**Aim of the task**:
Please return every line below that contains the string "сентября".

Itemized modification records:

★ ★ ★ ★ ★

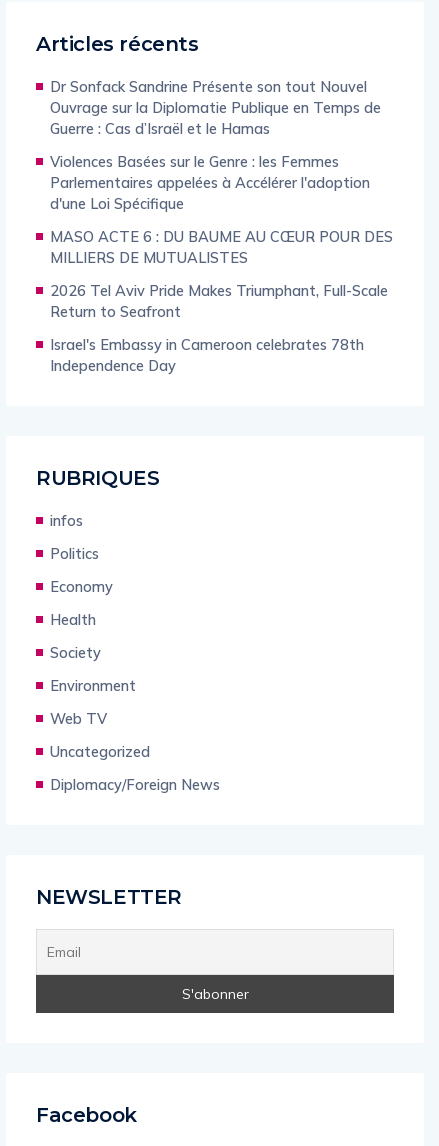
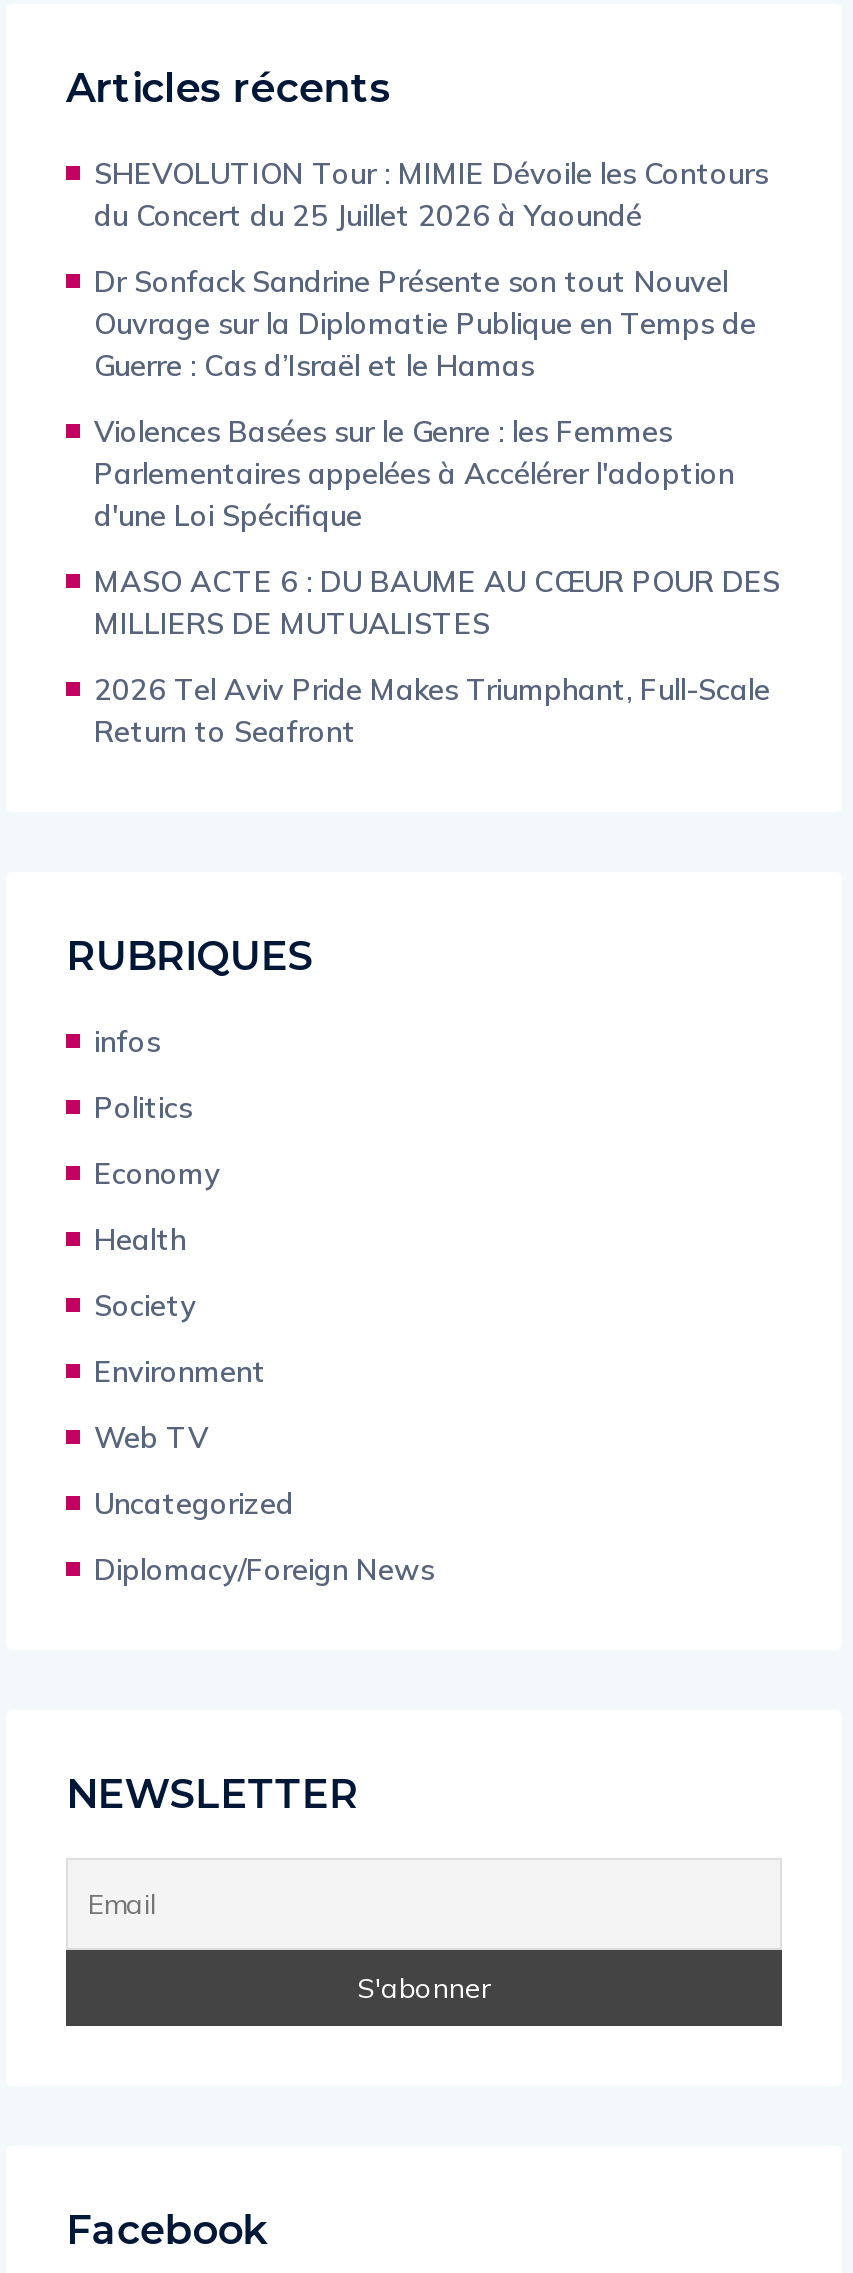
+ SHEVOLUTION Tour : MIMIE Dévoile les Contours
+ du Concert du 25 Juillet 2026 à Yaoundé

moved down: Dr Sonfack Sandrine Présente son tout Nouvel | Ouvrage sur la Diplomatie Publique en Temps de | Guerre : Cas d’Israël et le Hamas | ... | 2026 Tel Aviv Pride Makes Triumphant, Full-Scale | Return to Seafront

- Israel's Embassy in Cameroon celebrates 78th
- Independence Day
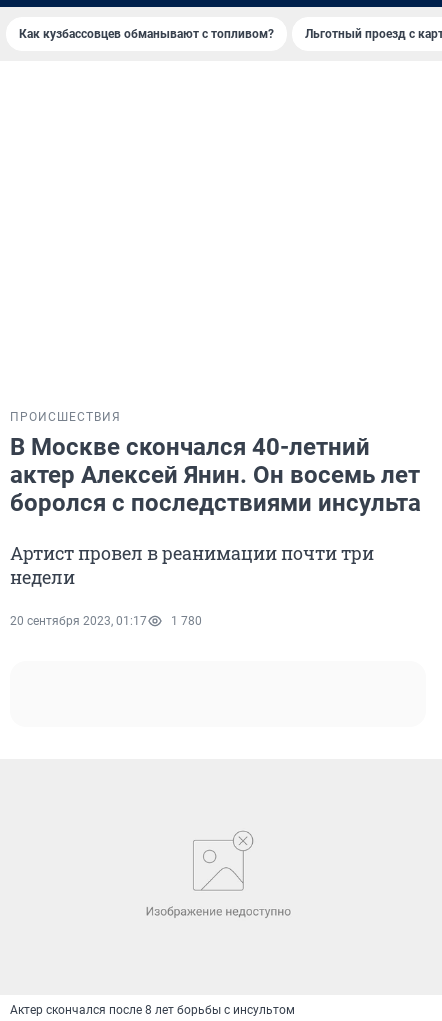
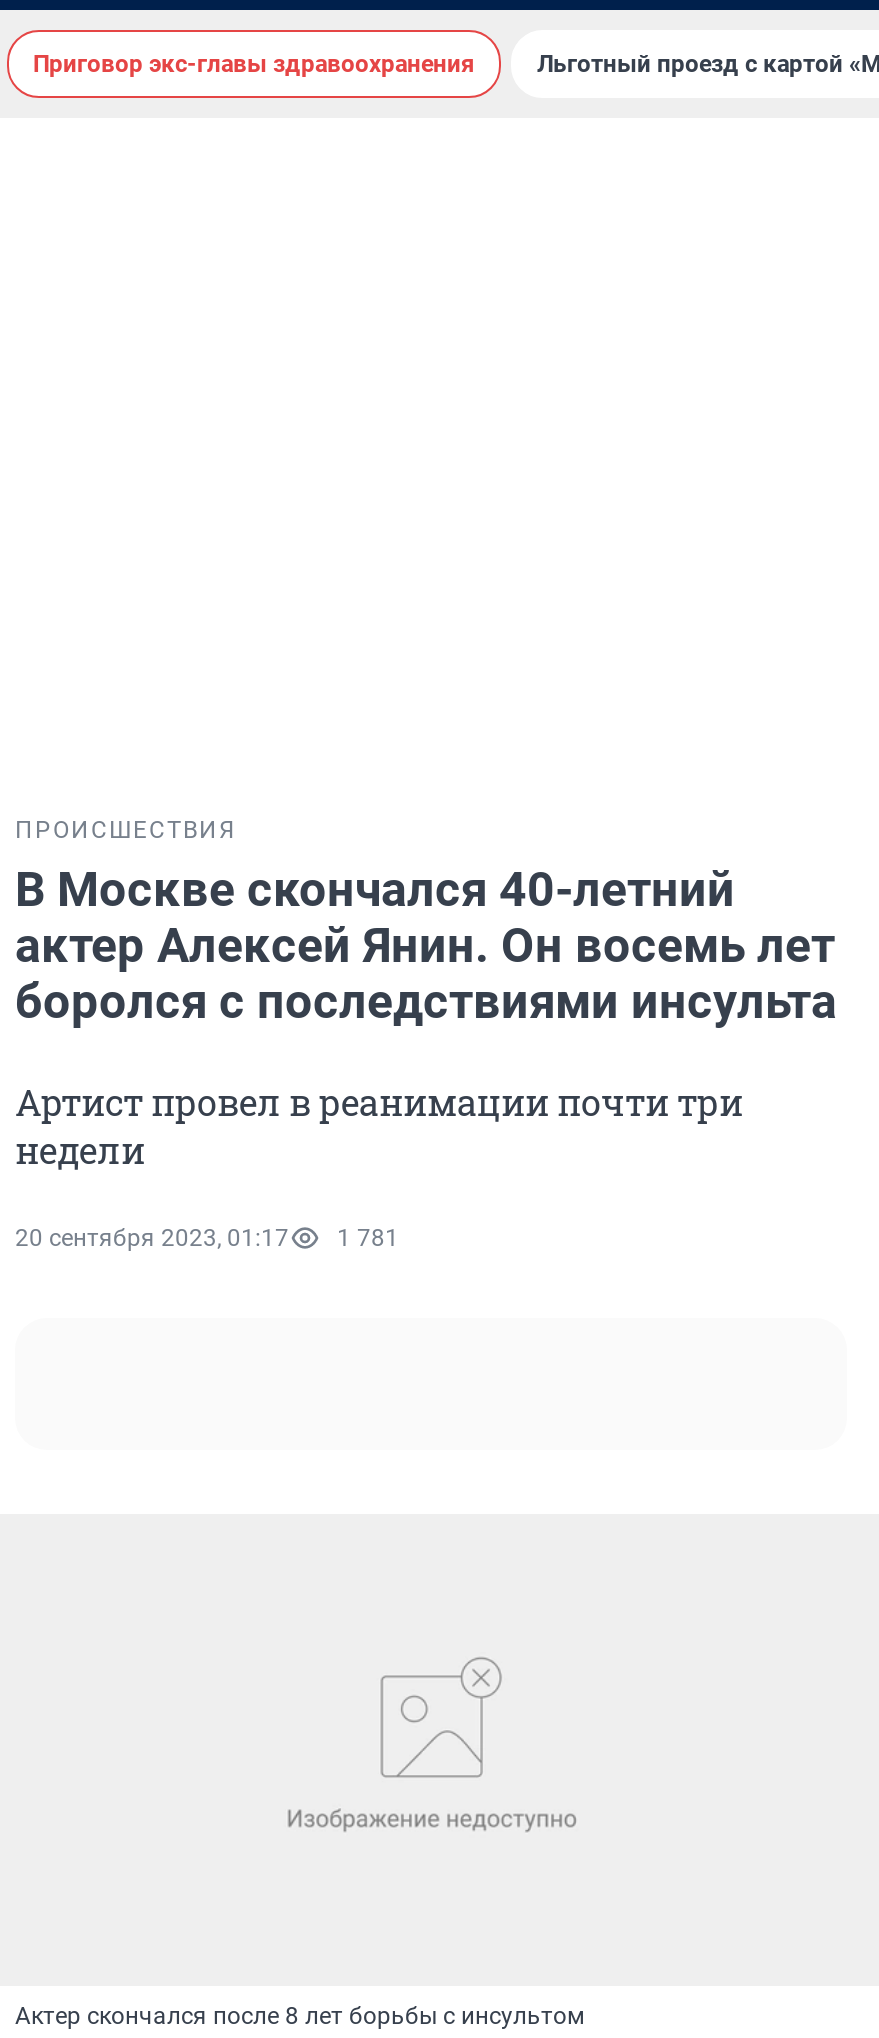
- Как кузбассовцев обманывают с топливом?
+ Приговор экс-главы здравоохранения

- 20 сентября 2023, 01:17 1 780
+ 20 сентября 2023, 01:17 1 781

★ ★ ★ ★ ★

**Task output**:
- 20 сентября 2023, 01:17 1 780
+ 20 сентября 2023, 01:17 1 781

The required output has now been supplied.